Make sure the air filter is OEM and new. If the carburetor has been replaced by a cheap replica, replace it and the base gasket with an OEM Zama carburetor. Make sure the fuel filter is OEM, not a replica, and it's new. Verify the fuel tank vent functions. Adjust the valves to spec and leave the exhaust valve just a littler looser than spec, so that the valve runs cooler(because it spends more time closed and transferring its heat to the cylinder head). Verify the clutch drum bearing are still good (silent and smooth). Verify the driveshaft is not only lubed, but that it hasn't been run so hot that it's melted the nylon liner that it runs in. Verify the gear box spins silent and smooth, and grease it if it's good.

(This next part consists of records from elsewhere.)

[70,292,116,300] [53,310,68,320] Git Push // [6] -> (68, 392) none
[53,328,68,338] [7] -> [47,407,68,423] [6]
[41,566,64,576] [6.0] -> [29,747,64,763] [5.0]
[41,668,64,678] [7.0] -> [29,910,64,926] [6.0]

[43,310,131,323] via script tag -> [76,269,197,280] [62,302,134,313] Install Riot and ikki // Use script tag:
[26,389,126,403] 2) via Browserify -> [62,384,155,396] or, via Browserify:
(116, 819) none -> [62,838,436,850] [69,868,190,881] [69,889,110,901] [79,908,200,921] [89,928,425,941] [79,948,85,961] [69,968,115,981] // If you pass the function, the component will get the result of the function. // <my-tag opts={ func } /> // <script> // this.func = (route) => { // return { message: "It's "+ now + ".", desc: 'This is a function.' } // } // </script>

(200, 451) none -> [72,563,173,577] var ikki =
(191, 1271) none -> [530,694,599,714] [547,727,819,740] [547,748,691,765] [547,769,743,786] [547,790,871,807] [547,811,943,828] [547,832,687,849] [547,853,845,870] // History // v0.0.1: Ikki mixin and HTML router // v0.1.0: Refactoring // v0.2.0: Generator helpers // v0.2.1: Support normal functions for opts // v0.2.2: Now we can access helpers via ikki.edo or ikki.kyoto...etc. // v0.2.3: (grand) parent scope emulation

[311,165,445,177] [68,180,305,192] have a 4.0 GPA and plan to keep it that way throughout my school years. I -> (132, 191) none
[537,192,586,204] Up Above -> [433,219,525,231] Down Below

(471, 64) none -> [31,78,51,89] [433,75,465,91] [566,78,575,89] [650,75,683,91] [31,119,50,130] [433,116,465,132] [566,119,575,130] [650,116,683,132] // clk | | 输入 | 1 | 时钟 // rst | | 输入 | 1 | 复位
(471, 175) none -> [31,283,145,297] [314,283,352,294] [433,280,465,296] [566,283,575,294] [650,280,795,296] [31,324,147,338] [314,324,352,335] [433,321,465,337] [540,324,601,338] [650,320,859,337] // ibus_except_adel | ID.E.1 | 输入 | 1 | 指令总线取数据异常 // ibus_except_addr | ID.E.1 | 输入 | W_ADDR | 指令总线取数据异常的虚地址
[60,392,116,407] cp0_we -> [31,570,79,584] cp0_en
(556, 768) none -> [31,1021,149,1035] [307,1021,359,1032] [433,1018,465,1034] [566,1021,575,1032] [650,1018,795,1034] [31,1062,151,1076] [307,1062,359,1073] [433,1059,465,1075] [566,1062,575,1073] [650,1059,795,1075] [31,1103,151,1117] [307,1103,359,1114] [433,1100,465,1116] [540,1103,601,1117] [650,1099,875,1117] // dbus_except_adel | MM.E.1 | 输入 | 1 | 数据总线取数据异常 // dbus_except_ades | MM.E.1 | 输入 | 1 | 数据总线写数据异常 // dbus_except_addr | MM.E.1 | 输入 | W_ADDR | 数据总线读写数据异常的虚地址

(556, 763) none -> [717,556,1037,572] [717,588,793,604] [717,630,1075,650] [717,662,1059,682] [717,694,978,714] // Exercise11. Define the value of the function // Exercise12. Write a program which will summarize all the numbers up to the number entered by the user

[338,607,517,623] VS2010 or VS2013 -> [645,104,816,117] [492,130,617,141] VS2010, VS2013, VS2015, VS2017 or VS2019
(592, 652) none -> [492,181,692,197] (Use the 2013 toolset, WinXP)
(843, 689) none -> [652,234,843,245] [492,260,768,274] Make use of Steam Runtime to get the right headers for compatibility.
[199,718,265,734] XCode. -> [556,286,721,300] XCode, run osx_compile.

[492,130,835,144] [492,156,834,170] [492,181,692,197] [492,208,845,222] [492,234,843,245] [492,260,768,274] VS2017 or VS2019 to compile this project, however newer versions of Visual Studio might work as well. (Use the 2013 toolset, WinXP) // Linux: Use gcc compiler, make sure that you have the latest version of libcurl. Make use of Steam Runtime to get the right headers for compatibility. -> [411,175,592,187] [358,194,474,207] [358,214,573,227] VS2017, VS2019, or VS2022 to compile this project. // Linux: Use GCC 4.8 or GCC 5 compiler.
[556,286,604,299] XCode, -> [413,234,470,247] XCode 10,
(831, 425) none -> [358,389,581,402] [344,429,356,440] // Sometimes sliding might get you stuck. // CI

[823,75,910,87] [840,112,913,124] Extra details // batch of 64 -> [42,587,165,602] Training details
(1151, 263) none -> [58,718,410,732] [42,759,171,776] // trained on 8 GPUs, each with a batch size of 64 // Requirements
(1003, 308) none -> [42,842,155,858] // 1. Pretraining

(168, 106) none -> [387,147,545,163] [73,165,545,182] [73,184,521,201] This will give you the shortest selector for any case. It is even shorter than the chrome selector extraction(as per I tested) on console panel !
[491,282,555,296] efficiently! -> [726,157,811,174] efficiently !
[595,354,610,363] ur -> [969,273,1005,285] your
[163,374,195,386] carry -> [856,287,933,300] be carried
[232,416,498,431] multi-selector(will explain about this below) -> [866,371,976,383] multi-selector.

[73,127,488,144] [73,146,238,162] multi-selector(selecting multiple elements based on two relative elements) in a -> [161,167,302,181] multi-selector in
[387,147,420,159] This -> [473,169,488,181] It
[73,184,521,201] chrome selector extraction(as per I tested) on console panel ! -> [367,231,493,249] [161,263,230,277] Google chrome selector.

If you run the machine with the debris shield removed and the string long, that will overload and overheat everything: gear box, drive shaft, nylon liner, clutch bearings, clutch assembly, crankshaft bearings, piston, wrist pin, cylinder, and destroy the machine.
@@austinado16that’s the most thorough comment on diagnosing an engine I’ve ever heard
@@SammyEddie Thank you.
Does the customer know that because its a 4 stroke that it still uses 2 cycle fuel
Yes, and this is the 3rd machine that's been seized, in the same manner, and repaired the same way.
Ouch
You would think they would just run some oil in the gas before the engine seized instead of after…makes more sense to me, but what do I know?
Exactly!
What a mess but if it works that’s all that matters
It immediately went right back to being flogged to death, 6 days a week, and it's still in service.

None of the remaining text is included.